When pruning trees to reduce likelihood of storm damage, one of the most effective methods is to shorten the length of longer horizontally growing limbs. In our urban landscape trees tend to grow where there is less competition for light and they often spread out with longer horizontal limbs that may ultimately prove to become problematic and weak over time. The biggest long extended limb issues tend to occur with trees such as willows, silver maples, box elders and honey locust trees. The problems with heavily weighted limbs are certainly not exclusive to these selected species, and can develop on other trees as well.
By cutting weight off heavy limbs the stouter remaining portions of the limb and overall more uprightly growing tree is able to cope with punishing winds, snow and ice buildup. Our arborists look for proper places to cut the limbs back. Since every tree is different in size, structure, and biology, there is no right answer. But a good rule of thumb might be to reduce the length of the problematic branch by 25%, cutting back to a strong upright growing lateral branch.
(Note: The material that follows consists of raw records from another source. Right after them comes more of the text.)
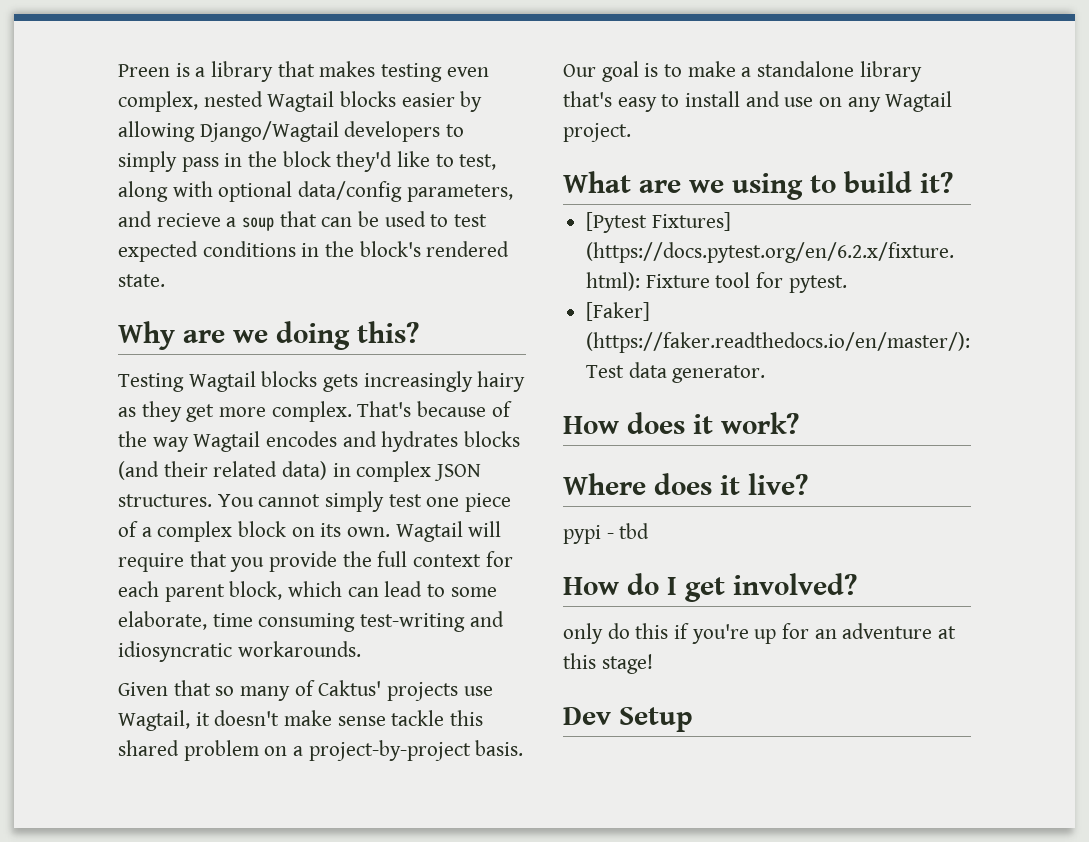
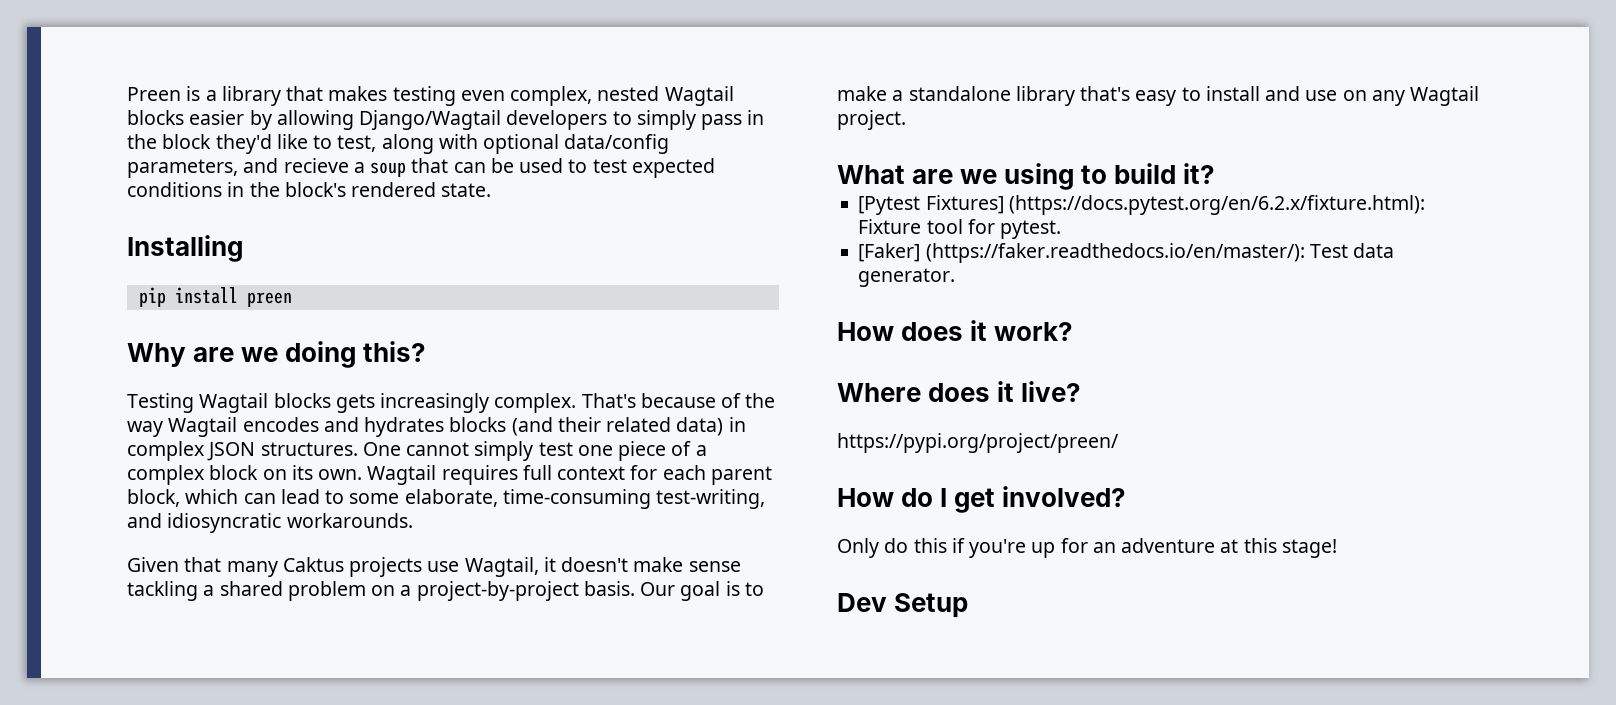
(165, 280) none -> [127,235,243,262] [138,287,292,307] // Installing // pip install preen
[477,371,526,392] [118,401,267,422] hairy as they get more -> (490, 403) none
[217,494,254,507] You -> [362,442,401,456] One
[468,521,502,537] [118,551,372,572] will require that you provide the -> [441,465,518,485] requires
[212,613,466,632] time consuming test-writing -> [502,489,766,509] time-consuming test-writing,
[215,680,382,701] so many of Caktus' -> [226,557,344,577] many Caktus
[391,710,484,726] tackle this -> [127,581,215,601] tackling a
[563,523,650,544] pypi - tbd -> [837,433,1119,453] https://pypi.org/project/preen/
[563,623,603,644] only -> [837,538,879,558] Only

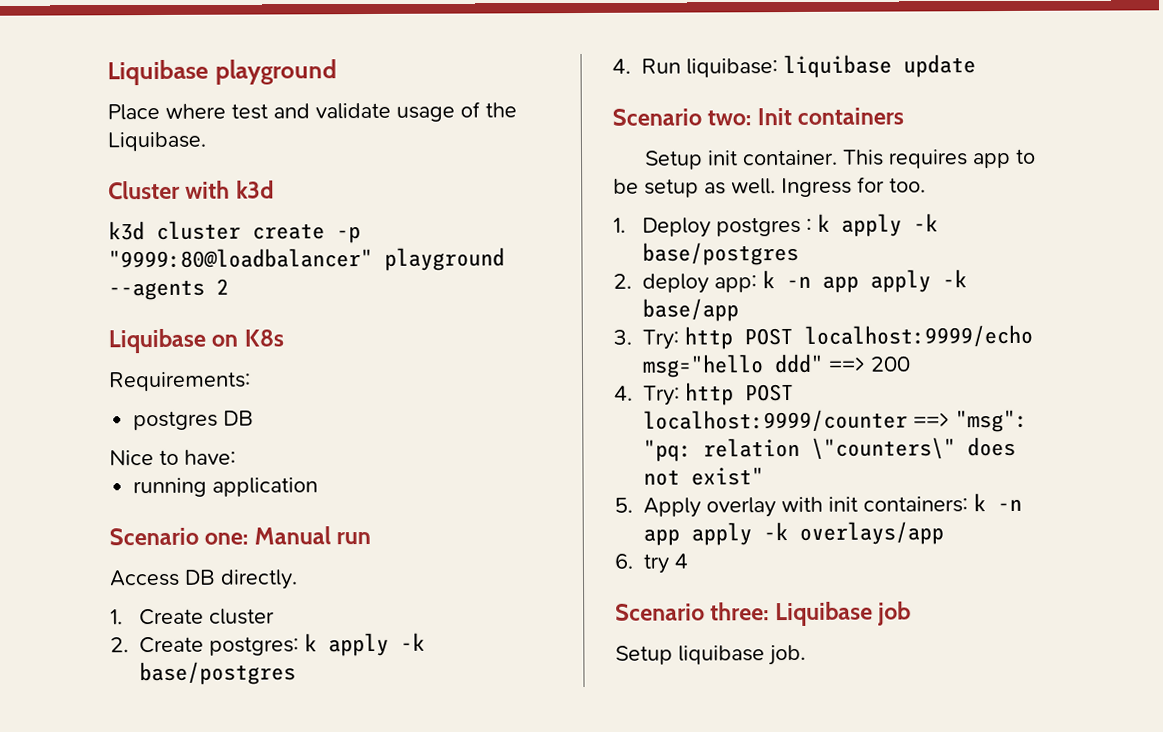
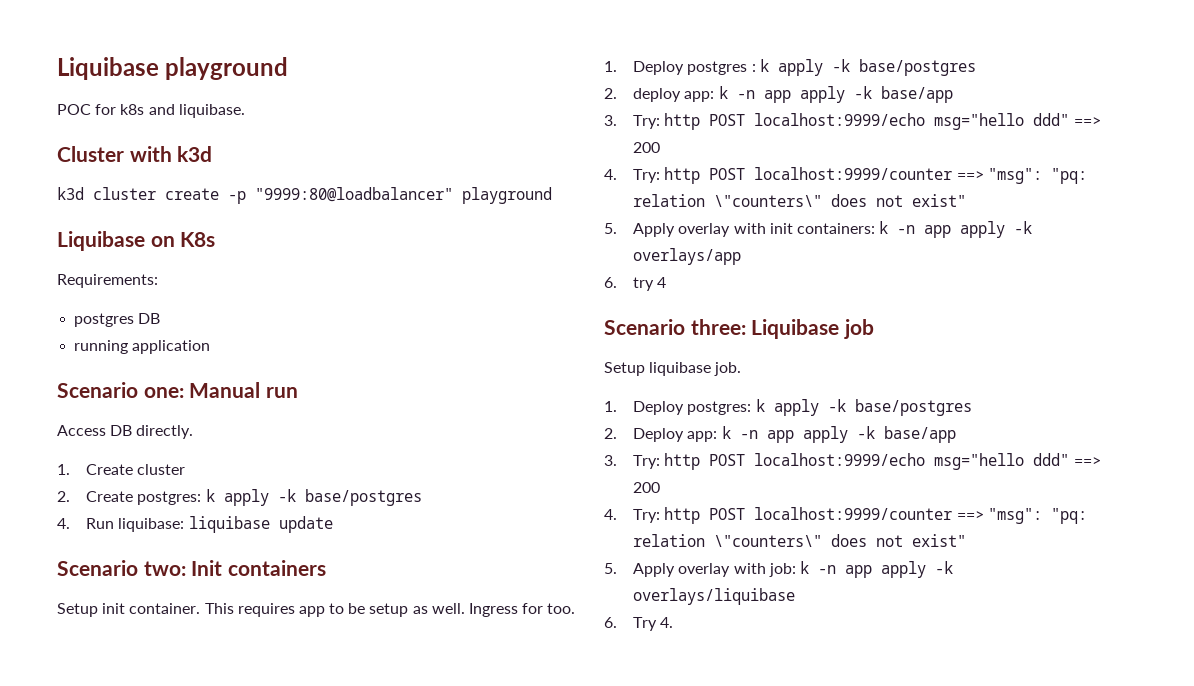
[107,101,517,122] [107,131,206,152] Place where test and validate usage of the Liquibase. -> [57,104,245,118] POC for k8s and liquibase.
[108,278,229,301] --agents 2 -> (552, 195) none
[109,449,236,466] // Nice to have: -> (161, 318) none
(806, 655) none -> [604,399,972,416] [604,426,956,443] [604,453,1101,470] [633,482,661,493] [604,507,1087,524] [633,534,967,547] [604,561,953,578] [633,588,796,605] [604,617,674,631] // 1. Deploy postgres: k apply -k base/postgres // 2. Deploy app: k -n app apply -k base/app // 3. Try: http POST localhost:9999/echo msg="hello ddd" ==> 200 // 4. Try: http POST localhost:9999/counter ==> "msg": "pq: relation \"counters\" does not exist" // 5. Apply overlay with job: k -n app apply -k overlays/liquibase // 6. Try 4.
This will make the tree sound, give it a proper pruning cut and ensures the tree remains natural looking aesthetically.
Weight reduction is also a tool we use on older trees with structural issues that are showing concern such as decay or cavities. Removing significant weight from outer limbs can help prolong the life of a larger tree and can be a good alternative to outright removal.
When our arborists are reviewing trees for pruning, weight reduction pruning is one of the many considerations that we look at when evaluating whether or not a tree is structurally sound. Our team of certified arborists can provide evaluations on mature trees to help make decisions. If you are interested in a tree risk assessment for your tree, contact us. We will be happy to help.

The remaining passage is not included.